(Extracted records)
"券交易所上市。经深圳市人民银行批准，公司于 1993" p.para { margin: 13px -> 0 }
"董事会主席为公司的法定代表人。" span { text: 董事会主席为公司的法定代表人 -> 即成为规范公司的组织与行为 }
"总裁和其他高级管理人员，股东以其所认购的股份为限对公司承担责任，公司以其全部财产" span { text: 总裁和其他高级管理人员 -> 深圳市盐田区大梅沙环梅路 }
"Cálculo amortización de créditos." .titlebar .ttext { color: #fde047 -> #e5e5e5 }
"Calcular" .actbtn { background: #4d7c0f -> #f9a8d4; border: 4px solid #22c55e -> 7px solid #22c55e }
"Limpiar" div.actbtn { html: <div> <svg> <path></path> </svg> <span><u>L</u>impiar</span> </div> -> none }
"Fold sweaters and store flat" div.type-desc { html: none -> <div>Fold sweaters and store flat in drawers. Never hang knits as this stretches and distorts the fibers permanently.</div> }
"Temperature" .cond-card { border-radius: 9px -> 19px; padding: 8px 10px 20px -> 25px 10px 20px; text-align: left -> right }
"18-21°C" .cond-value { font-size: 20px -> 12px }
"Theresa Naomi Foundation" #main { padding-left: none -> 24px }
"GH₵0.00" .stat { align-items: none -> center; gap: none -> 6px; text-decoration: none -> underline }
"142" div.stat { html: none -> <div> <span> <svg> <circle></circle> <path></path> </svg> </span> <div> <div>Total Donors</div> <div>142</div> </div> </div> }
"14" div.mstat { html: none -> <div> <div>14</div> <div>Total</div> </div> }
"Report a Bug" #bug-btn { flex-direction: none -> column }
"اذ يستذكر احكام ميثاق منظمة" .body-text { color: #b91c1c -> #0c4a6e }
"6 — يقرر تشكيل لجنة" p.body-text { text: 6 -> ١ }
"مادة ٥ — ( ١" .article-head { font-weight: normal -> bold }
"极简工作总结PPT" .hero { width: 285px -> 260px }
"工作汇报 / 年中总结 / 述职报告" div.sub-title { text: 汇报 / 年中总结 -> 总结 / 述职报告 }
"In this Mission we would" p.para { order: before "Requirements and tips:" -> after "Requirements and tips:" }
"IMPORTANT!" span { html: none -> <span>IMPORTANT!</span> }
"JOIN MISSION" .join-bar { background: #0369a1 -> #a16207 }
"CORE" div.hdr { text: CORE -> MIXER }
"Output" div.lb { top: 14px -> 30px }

AIM OF THE TASK:
Repeat the entries exactly as they appear.

FINISHED EXERCISE:
"券交易所上市。经深圳市人民银行批准，公司于 1993" p.para { margin: 13px -> 0 }
"董事会主席为公司的法定代表人。" span { text: 董事会主席为公司的法定代表人 -> 即成为规范公司的组织与行为 }
"总裁和其他高级管理人员，股东以其所认购的股份为限对公司承担责任，公司以其全部财产" span { text: 总裁和其他高级管理人员 -> 深圳市盐田区大梅沙环梅路 }
"Cálculo amortización de créditos." .titlebar .ttext { color: #fde047 -> #e5e5e5 }
"Calcular" .actbtn { background: #4d7c0f -> #f9a8d4; border: 4px solid #22c55e -> 7px solid #22c55e }
"Limpiar" div.actbtn { html: <div> <svg> <path></path> </svg> <span><u>L</u>impiar</span> </div> -> none }
"Fold sweaters and store flat" div.type-desc { html: none -> <div>Fold sweaters and store flat in drawers. Never hang knits as this stretches and distorts the fibers permanently.</div> }
"Temperature" .cond-card { border-radius: 9px -> 19px; padding: 8px 10px 20px -> 25px 10px 20px; text-align: left -> right }
"18-21°C" .cond-value { font-size: 20px -> 12px }
"Theresa Naomi Foundation" #main { padding-left: none -> 24px }
"GH₵0.00" .stat { align-items: none -> center; gap: none -> 6px; text-decoration: none -> underline }
"142" div.stat { html: none -> <div> <span> <svg> <circle></circle> <path></path> </svg> </span> <div> <div>Total Donors</div> <div>142</div> </div> </div> }
"14" div.mstat { html: none -> <div> <div>14</div> <div>Total</div> </div> }
"Report a Bug" #bug-btn { flex-direction: none -> column }
"اذ يستذكر احكام ميثاق منظمة" .body-text { color: #b91c1c -> #0c4a6e }
"6 — يقرر تشكيل لجنة" p.body-text { text: 6 -> ١ }
"مادة ٥ — ( ١" .article-head { font-weight: normal -> bold }
"极简工作总结PPT" .hero { width: 285px -> 260px }
"工作汇报 / 年中总结 / 述职报告" div.sub-title { text: 汇报 / 年中总结 -> 总结 / 述职报告 }
"In this Mission we would" p.para { order: before "Requirements and tips:" -> after "Requirements and tips:" }
"IMPORTANT!" span { html: none -> <span>IMPORTANT!</span> }
"JOIN MISSION" .join-bar { background: #0369a1 -> #a16207 }
"CORE" div.hdr { text: CORE -> MIXER }
"Output" div.lb { top: 14px -> 30px }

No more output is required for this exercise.